▼▼▼

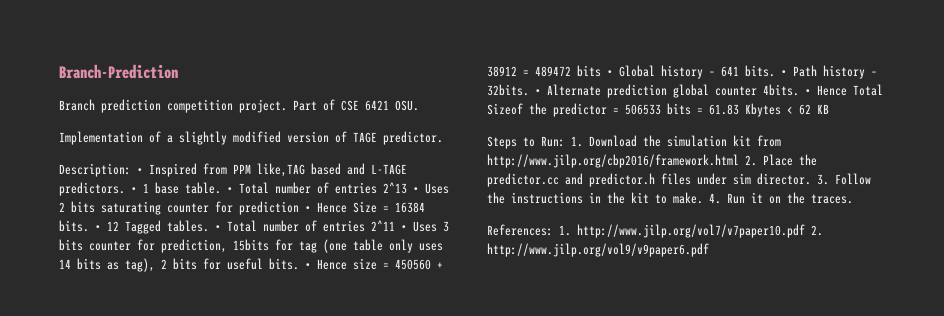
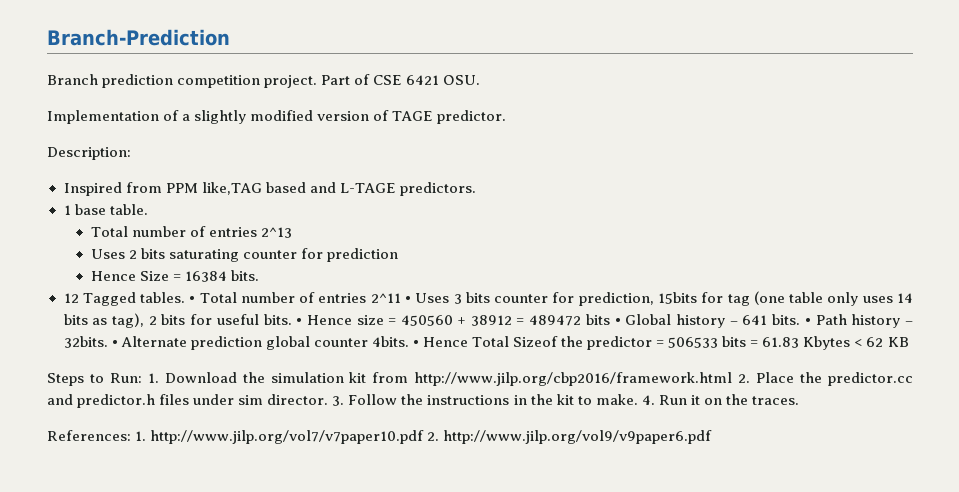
- Description: • Inspired from PPM like,TAG based and L-TAGE predictors. • 1 base table. • Total number of entries 2^13 • Uses 2 bits saturating counter for prediction • Hence Size = 16384 bits. • 12 Tagged tables.
+ Description:
+ Inspired from PPM like,TAG based and L-TAGE predictors.
+ 1 base table.
+ Total number of entries 2^13
+ Uses 2 bits saturating counter for prediction
+ Hence Size = 16384 bits.
+ 12 Tagged tables.

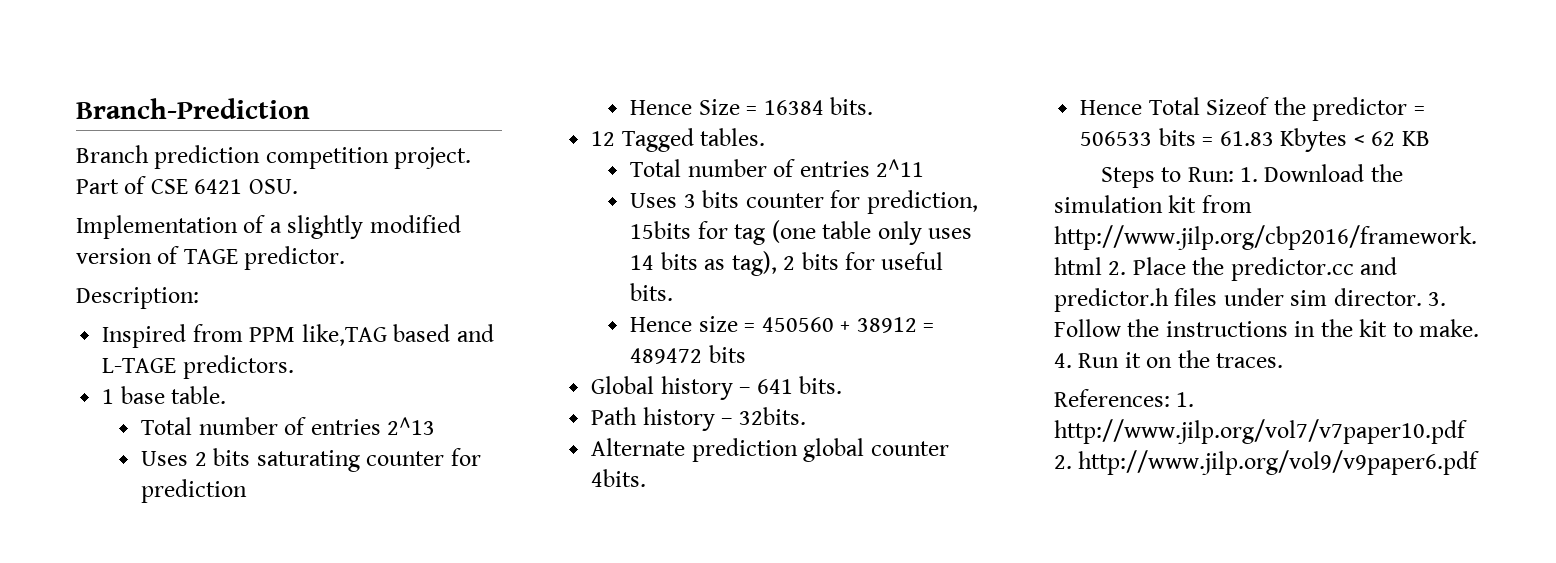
- 12 Tagged tables. • Total number of entries 2^11 • Uses 3 bits counter for prediction, 15bits for tag (one table only uses 14 bits as tag), 2 bits for useful bits. • Hence size = 450560 + 38912 = 489472 bits • Global history – 641 bits. • Path history – 32bits. • Alternate prediction global counter 4bits. • Hence Total Sizeof the predictor = 506533 bits = 61.83 Kbytes < 62 KB
+ 12 Tagged tables.
+ Total number of entries 2^11
+ Uses 3 bits counter for prediction, 15bits for tag (one table only uses 14 bits as tag), 2 bits for useful bits.
+ Hence size = 450560 + 38912 = 489472 bits
+ Global history – 641 bits.
+ Path history – 32bits.
+ Alternate prediction global counter 4bits.
+ Hence Total Sizeof the predictor = 506533 bits = 61.83 Kbytes < 62 KB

▲▲▲

### Task requirements
Once the pictures are dropped, set down everything else in the records exactly.

### Answer to the problem
- Description: • Inspired from PPM like,TAG based and L-TAGE predictors. • 1 base table. • Total number of entries 2^13 • Uses 2 bits saturating counter for prediction • Hence Size = 16384 bits. • 12 Tagged tables.
+ Description:
+ Inspired from PPM like,TAG based and L-TAGE predictors.
+ 1 base table.
+ Total number of entries 2^13
+ Uses 2 bits saturating counter for prediction
+ Hence Size = 16384 bits.
+ 12 Tagged tables.

- 12 Tagged tables. • Total number of entries 2^11 • Uses 3 bits counter for prediction, 15bits for tag (one table only uses 14 bits as tag), 2 bits for useful bits. • Hence size = 450560 + 38912 = 489472 bits • Global history – 641 bits. • Path history – 32bits. • Alternate prediction global counter 4bits. • Hence Total Sizeof the predictor = 506533 bits = 61.83 Kbytes < 62 KB
+ 12 Tagged tables.
+ Total number of entries 2^11
+ Uses 3 bits counter for prediction, 15bits for tag (one table only uses 14 bits as tag), 2 bits for useful bits.
+ Hence size = 450560 + 38912 = 489472 bits
+ Global history – 641 bits.
+ Path history – 32bits.
+ Alternate prediction global counter 4bits.
+ Hence Total Sizeof the predictor = 506533 bits = 61.83 Kbytes < 62 KB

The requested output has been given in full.